Our How-To Guide for Starting Solids

A simple step-by-step how-to for trying solids with your baby for the first time.


Your baby meets all the signs of readiness, you have the food prepped and you’re ready to get them to try some kai (food) for the first time. So, how do you do it? It doesn’t have to be complicated, but here are some helpful tips that can make starting solids an enjoyable experience for you both.

  • Manage your expectation of mess. You, your baby, the floor, the chair, the table, the tray and everything else: it’s probably going to get covered in food. That’s part of the fun!
  • Remember: eating food isn’t just about nutrition but learning as well. Engage your baby’s senses; let them watch you cook, smell the food, touch it and listen to you talking about what they’re eating as well.
  • Choose to give your baby food at a time of day when they are calm, alert, and ready to eat. It’s helpful for your baby if you’re relaxed too. Many parents like to give solids after a nap with plenty of time before the next sleep, rather than first thing in the morning or in the evening when the household can be quite busy.
  • If you’re worried about introducing allergens to your baby, it may be reassuring for you to give them these foods at a time when your partner or whānau will be at home with you, such as during the weekend.

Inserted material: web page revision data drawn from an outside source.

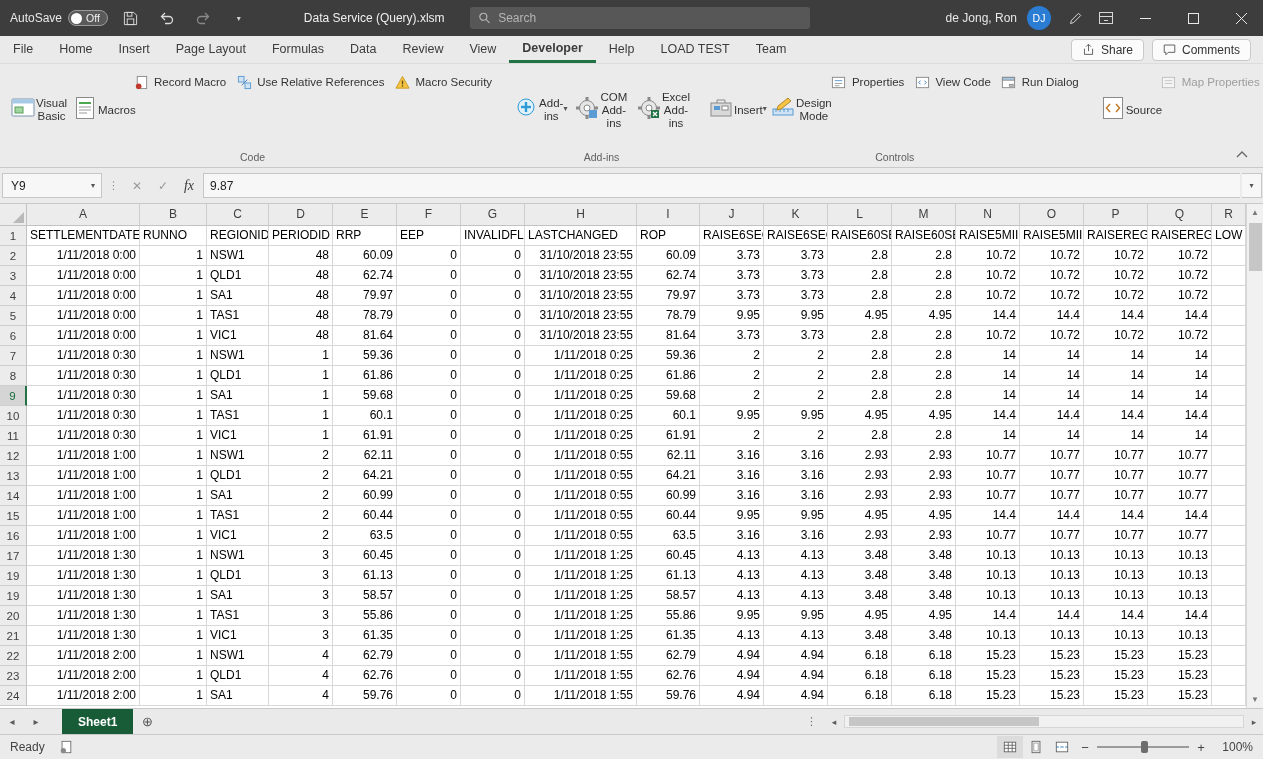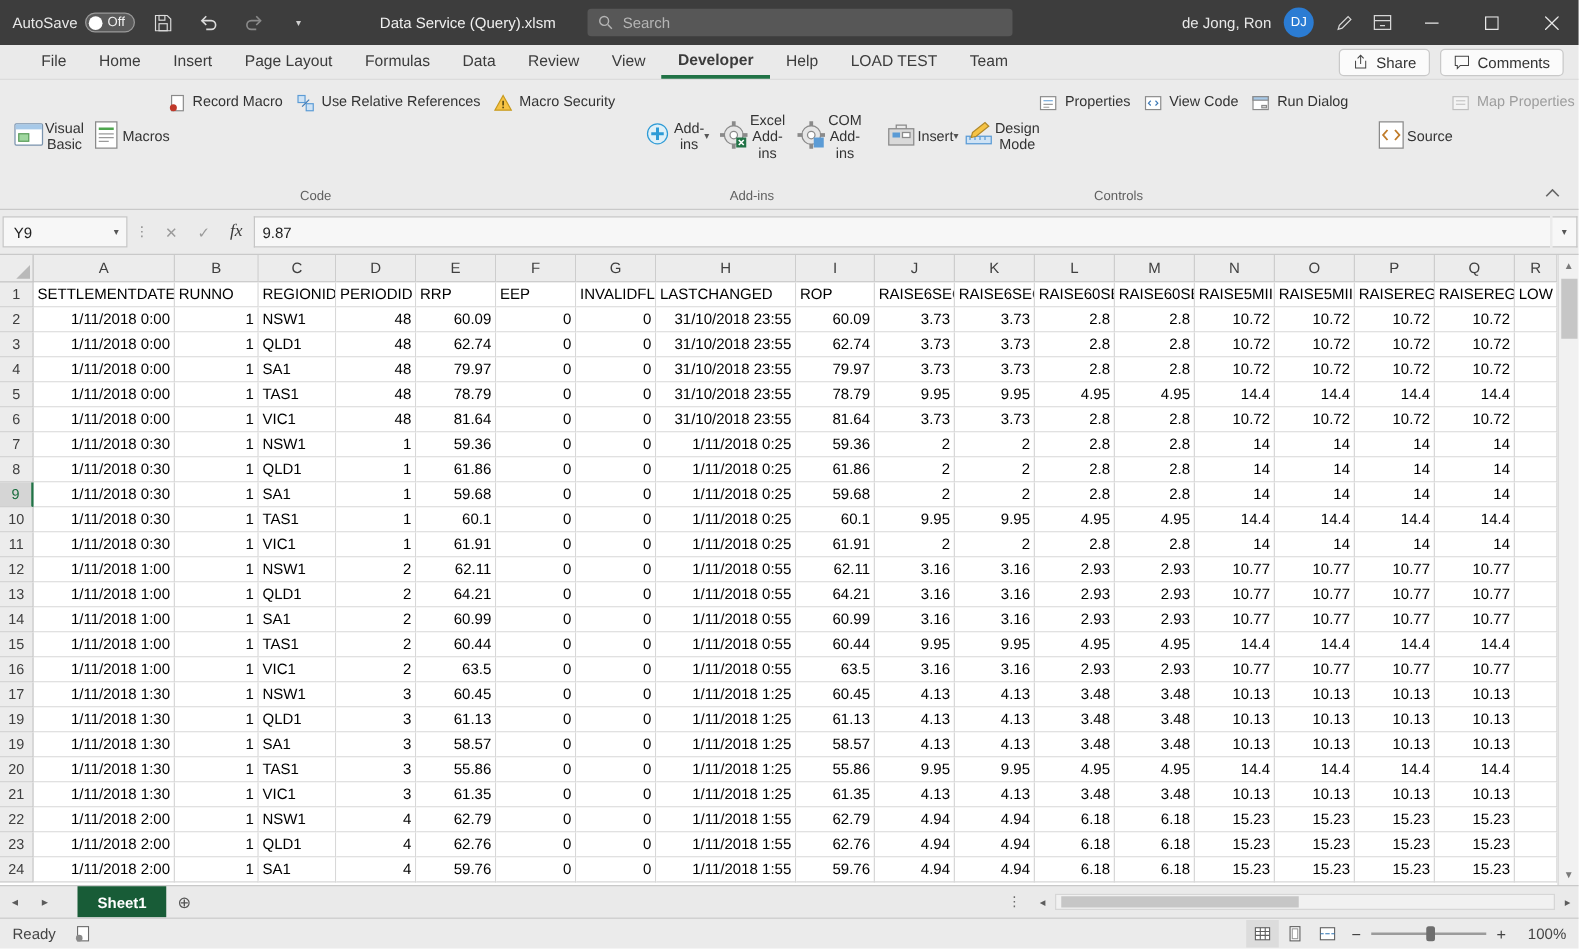--- a/index.html
+++ b/index.html
@@ -176,21 +176,21 @@
       <button class="caption">
           <svg width="11" height="11" viewBox="0 0 11 11">
             <line x1="0" y1="0" x2="11" y2="11" stroke="#e8e8e8"></line>
             <line x1="11" y1="0" x2="0" y2="11" stroke="#e8e8e8"></line>
           </svg>
         </button>
     </div>
   </div>
 
   <div class="ribbontabs">
-    <div id="ribbon-tabs" style="display:flex;margin-left:20px;">
+    <div id="ribbon-tabs" style="display:flex;">
         <div class="rtab">File</div>
         <div class="rtab">Home</div>
         <div class="rtab">Insert</div>
         <div class="rtab">Page Layout</div>
         <div class="rtab">Formulas</div>
         <div class="rtab">Data</div>
         <div class="rtab">Review</div>
         <div class="rtab">View</div>
         <div class="rtab active">Developer</div>
         <div class="rtab">Help</div>
@@ -292,39 +292,39 @@
         </button>
         <button class="rbtn-lg">
           <span class="ricon">
               <svg width="26" height="26" viewBox="0 0 26 26">
                 <circle cx="13" cy="13" r="7.5" fill="#e6e6e6" stroke="#8a8a8a"></circle>
                 <circle cx="13" cy="13" r="3" fill="#fff" stroke="#8a8a8a"></circle>
                 <rect x="11.5" y="2" width="3" height="4" fill="#8a8a8a"></rect>
                 <rect x="11.5" y="20" width="3" height="4" fill="#8a8a8a"></rect>
                 <rect x="2" y="11.5" width="4" height="3" fill="#8a8a8a"></rect>
                 <rect x="20" y="11.5" width="4" height="3" fill="#8a8a8a"></rect>
-                <rect x="15" y="15" width="8" height="8" fill="#217346"></rect>
-                <path d="M17 17l4 4M21 17l-4 4" stroke="#fff" stroke-width="1.3"></path>
+                <rect x="15" y="15" width="8" height="8" fill="#5b9bd5"></rect>
               </svg>
             </span>
-          <span class="rlbl">Excel Add-ins</span>
+          <span class="rlbl">COM Add-ins</span>
         </button>
         <button class="rbtn-lg">
           <span class="ricon">
               <svg width="26" height="26" viewBox="0 0 26 26">
                 <circle cx="13" cy="13" r="7.5" fill="#e6e6e6" stroke="#8a8a8a"></circle>
                 <circle cx="13" cy="13" r="3" fill="#fff" stroke="#8a8a8a"></circle>
                 <rect x="11.5" y="2" width="3" height="4" fill="#8a8a8a"></rect>
                 <rect x="11.5" y="20" width="3" height="4" fill="#8a8a8a"></rect>
                 <rect x="2" y="11.5" width="4" height="3" fill="#8a8a8a"></rect>
                 <rect x="20" y="11.5" width="4" height="3" fill="#8a8a8a"></rect>
-                <rect x="15" y="15" width="8" height="8" fill="#5b9bd5"></rect>
+                <rect x="15" y="15" width="8" height="8" fill="#217346"></rect>
+                <path d="M17 17l4 4M21 17l-4 4" stroke="#fff" stroke-width="1.3"></path>
               </svg>
             </span>
-          <span class="rlbl">COM Add-ins</span>
+          <span class="rlbl">Excel Add-ins</span>
         </button>
       </div>
       <div class="rgroup-label">Add-ins</div>
     </div>
     <div class="rsep"></div>
 
     <div class="rgroup">
       <div class="rrow">
         <button class="rbtn-lg">
           <span class="ricon">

  • Before you begin, make sure your baby has had a milk feed first. Breast milk should be their main source of nutrition until they are 12 months old, so by offering it beforehand you can make sure they have what they need from milk first.
  • Where should they sit? Most parents like to put their pēpi in a highchair, but it’s also perfectly suitable for them to sit on your lap to feed for the first while. They’re used to having their milk close to you so they may feel more relaxed trying solids near you too. The choice is yours.

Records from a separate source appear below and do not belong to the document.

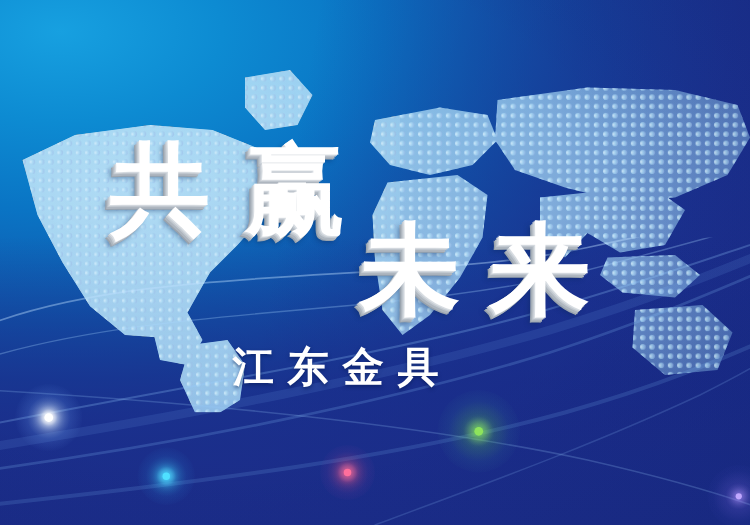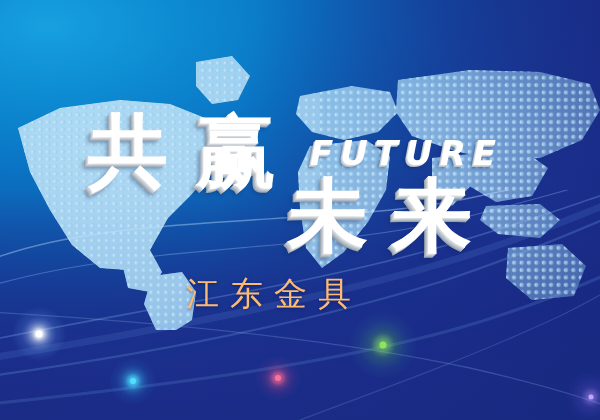--- a/index.html
+++ b/index.html
@@ -119,24 +119,24 @@
       -1px 1px 0 #d3d9df,
       -2px 2px 0 #b9c1c9,
       -3px 3px 3px rgba(10,40,90,0.5);
   }
 
   .company {
     position: absolute;
     left: 186px;
     top: 272px;
     font-family: "DejaVu Serif", "Liberation Serif", serif;
-    font-weight: normal;
+    font-weight: bold;
     font-size: 33px;
     letter-spacing: 11px;
-    color: #fdba74;
+    color: #ffffff;
     text-shadow: 0 1px 3px rgba(5,25,80,0.55);
     text-align: right;
   }
 </style>
 </head>
 <body>
 
 <div id="banner">
 
   <div class="bg-base"></div>
@@ -272,21 +272,20 @@
 
   <div class="glow" style="left:566px; top:372px; width:50px; height:50px;
               background: radial-gradient(circle, rgba(180,150,255,0.40) 0%, rgba(120,100,220,0.20) 30%, rgba(70,70,190,0.07) 58%, rgba(40,50,160,0) 80%);">
     <span class="glow-core" style="width:5px;height:5px;background:#c0a8ff;box-shadow:0 0 6px 2px rgba(170,140,250,0.6);"></span>
   </div>
 
   <div class="headline">
     <span class="cn-big row1 char-gong">共</span>
     <span class="cn-big row1 char-ying">赢</span>
 
-    <span class="future">FUTURE</span>
 
     <span class="cn-big row2 char-wei">未</span>
     <span class="cn-big row2 char-lai">来</span>
 
     <span class="company">江东金具</span>
   </div>
 
 </div>
 
 </body></html>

  • To begin with, give your baby solids once per day so their body can adjust to eating food and they can gradually get used to the experience. As your baby becomes established on solids, you can increase the number of meals they have. By around 12 months, most babies will be having three meals a day plus snacks.

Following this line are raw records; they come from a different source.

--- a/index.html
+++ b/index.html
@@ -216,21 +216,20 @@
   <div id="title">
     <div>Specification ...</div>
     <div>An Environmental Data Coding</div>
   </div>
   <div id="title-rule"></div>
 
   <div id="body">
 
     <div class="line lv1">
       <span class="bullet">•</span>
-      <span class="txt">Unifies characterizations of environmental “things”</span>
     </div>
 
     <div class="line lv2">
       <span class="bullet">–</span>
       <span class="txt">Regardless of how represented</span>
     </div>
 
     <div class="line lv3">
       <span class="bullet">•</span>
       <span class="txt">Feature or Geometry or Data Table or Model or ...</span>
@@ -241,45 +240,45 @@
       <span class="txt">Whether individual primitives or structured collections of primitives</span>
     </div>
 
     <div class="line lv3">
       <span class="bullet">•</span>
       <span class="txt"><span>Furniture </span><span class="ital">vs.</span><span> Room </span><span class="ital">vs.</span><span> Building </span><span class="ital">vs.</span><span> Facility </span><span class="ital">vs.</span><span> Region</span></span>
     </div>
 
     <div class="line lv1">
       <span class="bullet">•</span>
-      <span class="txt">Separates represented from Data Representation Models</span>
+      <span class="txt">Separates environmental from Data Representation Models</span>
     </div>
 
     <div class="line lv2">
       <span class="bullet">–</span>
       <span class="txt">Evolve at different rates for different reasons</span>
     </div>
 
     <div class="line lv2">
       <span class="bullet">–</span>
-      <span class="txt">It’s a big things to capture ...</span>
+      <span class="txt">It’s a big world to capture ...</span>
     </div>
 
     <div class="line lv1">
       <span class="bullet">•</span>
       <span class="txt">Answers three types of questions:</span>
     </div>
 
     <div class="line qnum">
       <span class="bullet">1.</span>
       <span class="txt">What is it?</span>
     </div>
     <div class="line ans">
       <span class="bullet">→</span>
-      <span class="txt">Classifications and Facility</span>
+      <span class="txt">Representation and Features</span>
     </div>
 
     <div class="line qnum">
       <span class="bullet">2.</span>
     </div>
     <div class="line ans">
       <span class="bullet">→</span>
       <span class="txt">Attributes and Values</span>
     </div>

  • It is recommended to let your baby try a variety of foods in all colours, textures, and flavours (including naturally sweet, savoury and bitter tastes). See Starting Solids: First Food Ideas for our ideas on first foods to try.
  • Like adults, some babies have strong food preferences with clear likes and dislikes, while others are happy to eat everything they’re given. If your baby doesn’t like a particular food at first, it may simply be because it is new and unfamiliar. You can try offering it again the next day.
  • Let your baby be the guide of how much food to have. Some babies will only want to have a couple of teaspoons while others might eat half a cup from the get-go; all babies are different. It’s important to trust that your baby knows when they’re hungry and when they’re full.

It’s also worth noting that as essential as your baby’s physical readiness is, so is their emotional readiness. If you have a big event like moving house or going away, you may choose to start your baby on solids when you can have a few calm days at home.